2

Before you link me to other answers related to this, note that I've read them and am still a bit confused. Alrighty, here we go.

So I am creating a webapp in Django. I am importing the newest scrapy library to crawl a website. I am not using celery (I know very little about it, but saw it in other topics related to this).

One of the url's of our website, /crawl/, is meant to start the crawler running. It's the only url in our site that requires scrapy to be used. Here is the function which is called when the url is visited:

def crawl(request):
  configure_logging({'LOG_FORMAT': '%(levelname)s: %(message)s'})
  runner = CrawlerRunner()

  d = runner.crawl(ReviewSpider)
  d.addBoth(lambda _: reactor.stop())
  reactor.run() # the script will block here until the crawling is finished

  return render(request, 'index.html')

You'll notice that this is an adaptation of the scrapy tutorial on their website. The first time this url is visited when the server starts running, everything works as intended. The second time and further, a ReactorNotRestartable exception is thrown. I understand that this exception happens when a reactor which has already been stopped is issued a command to start again, which is not possible.

Looking at the sample code, I would assume the line "runner = CrawlerRunner()" would return a ~new~ reactor for use each time this url is visited. But I believe perhaps my understanding of twisted reactors is not completely clear.

How would I go about getting and running a NEW reactor each time this url is visited?

Thank you so much

1 Answers1

2

Generally speaking, you can't have a new reactor. There's one global one. This is clearly a mistake and maybe it will be corrected in the future but that's the current state of affairs.

You might be able to use Crochet to manage a single reactor running (for the lifetime of your whole process - not repeatedly starting and stopping) in a separate thread.

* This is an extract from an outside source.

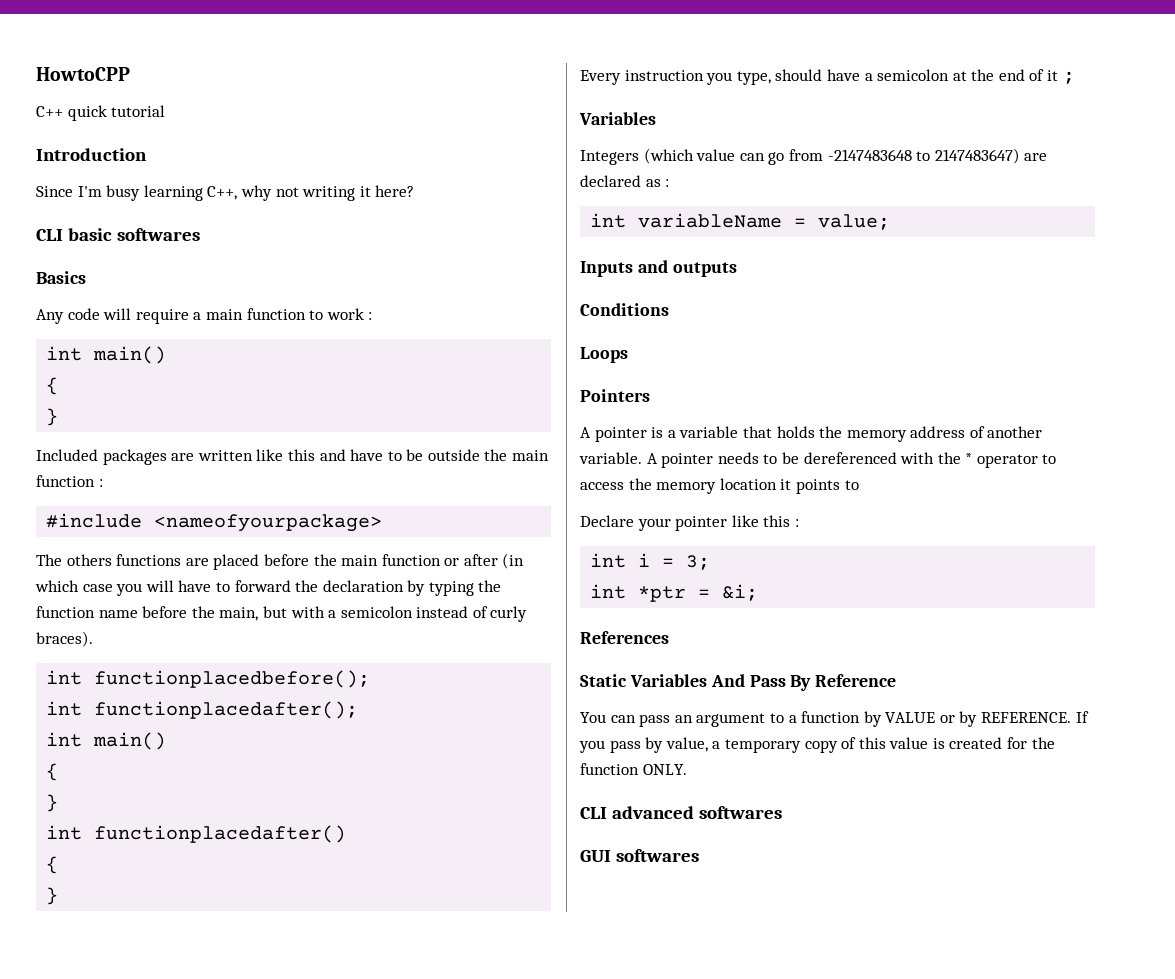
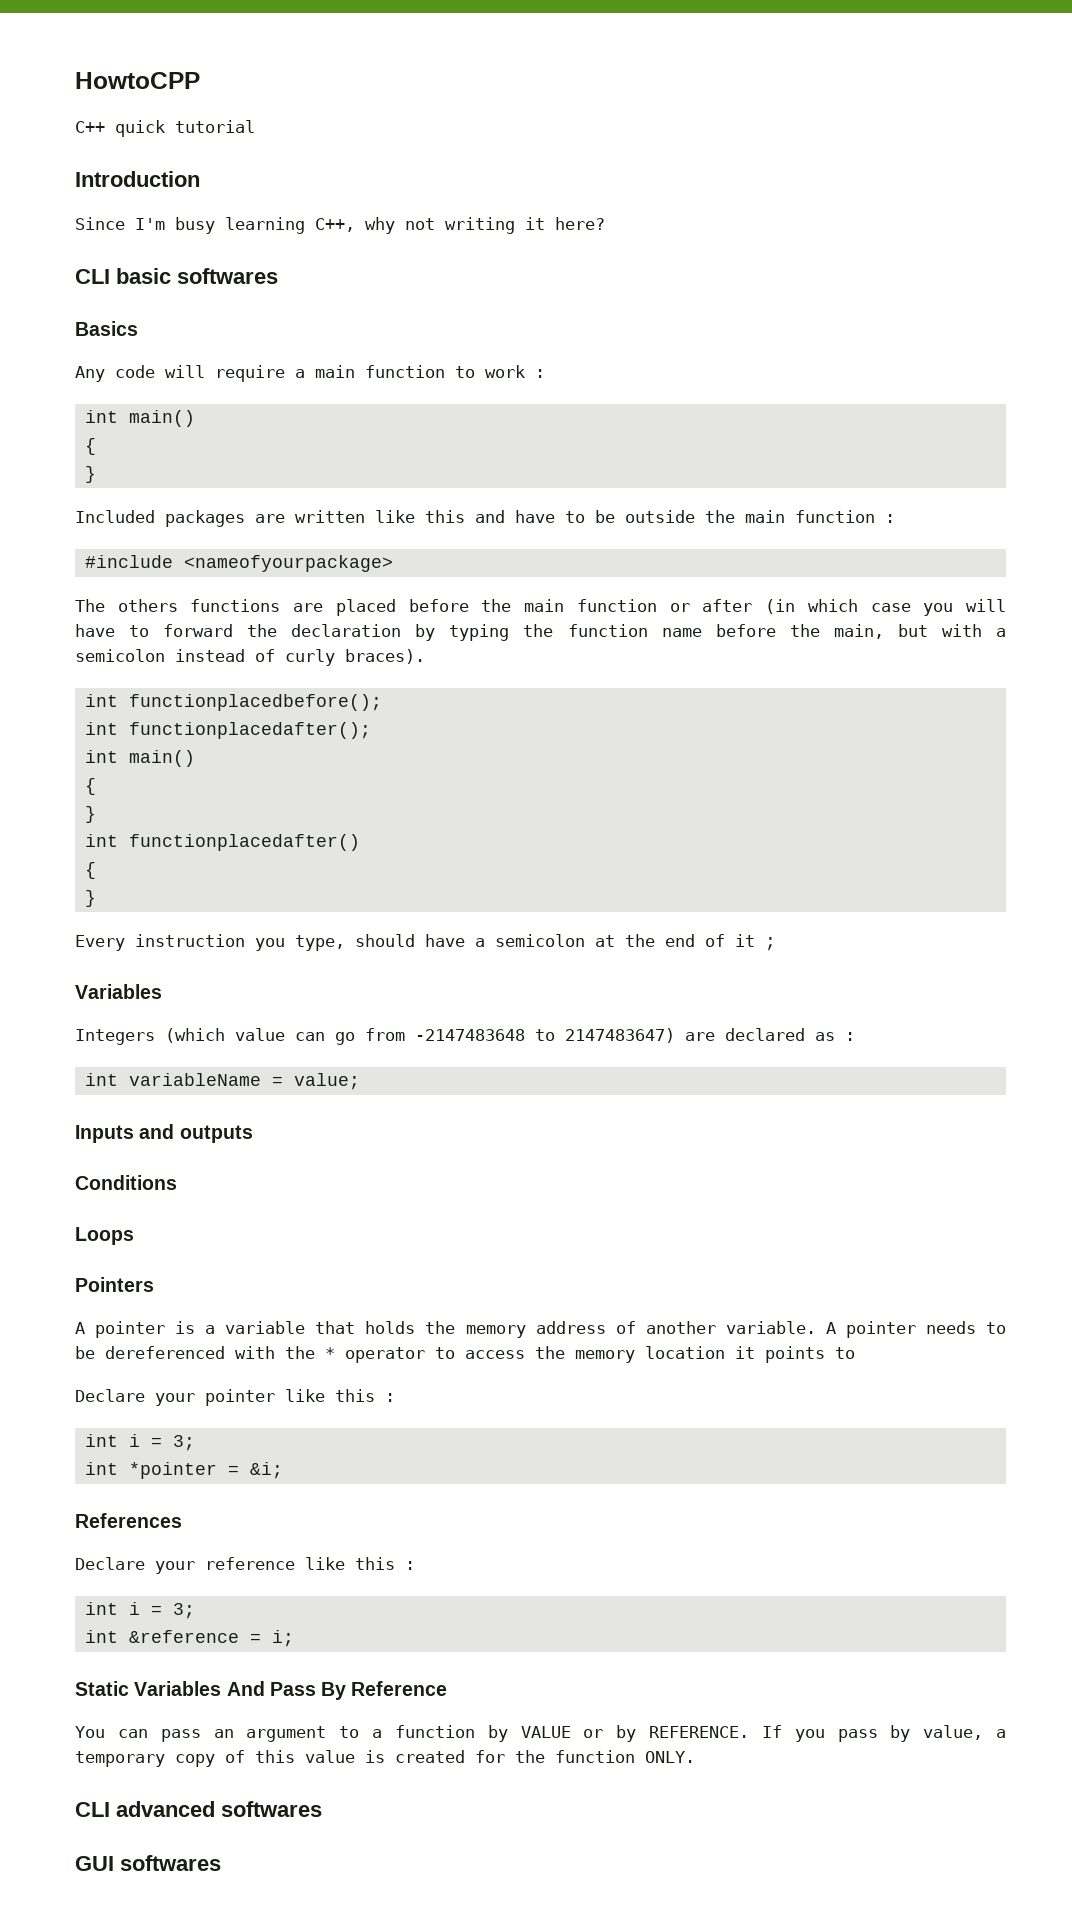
- int *ptr = &i;
+ int *pointer = &i;
+ Declare your reference like this :
+ int i = 3;
+ int &reference = i;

Consider the example from the Crochet docs:

#!/usr/bin/python
"""
Do a DNS lookup using Twisted's APIs.
"""
from __future__ import print_function

# The Twisted code we'll be using:
from twisted.names import client

from crochet import setup, wait_for
setup()


# Crochet layer, wrapping Twisted's DNS library in a blocking call.
@wait_for(timeout=5.0)
def gethostbyname(name):
    """Lookup the IP of a given hostname.

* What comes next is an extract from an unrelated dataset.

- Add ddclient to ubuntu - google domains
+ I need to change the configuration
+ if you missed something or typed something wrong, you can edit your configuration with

    Unlike socket.gethostbyname() which can take an arbitrary amount of time
    to finish, this function will raise crochet.TimeoutError if more than 5
    seconds elapse without an answer being received.
    """
    d = client.lookupAddress(name)
    d.addCallback(lambda result: result[0][0].payload.dottedQuad())
    return d


if __name__ == '__main__':
    # Application code using the public API - notice it works in a normal
    # blocking manner, with no event loop visible:
    import sys
    name = sys.argv[1]
    ip = gethostbyname(name)
    print(name, "->", ip)

This gives you a blocking gethostbyname function that's implemented using Twisted APIs. The implementation uses twisted.names.client which just relies on being able to import the global reactor.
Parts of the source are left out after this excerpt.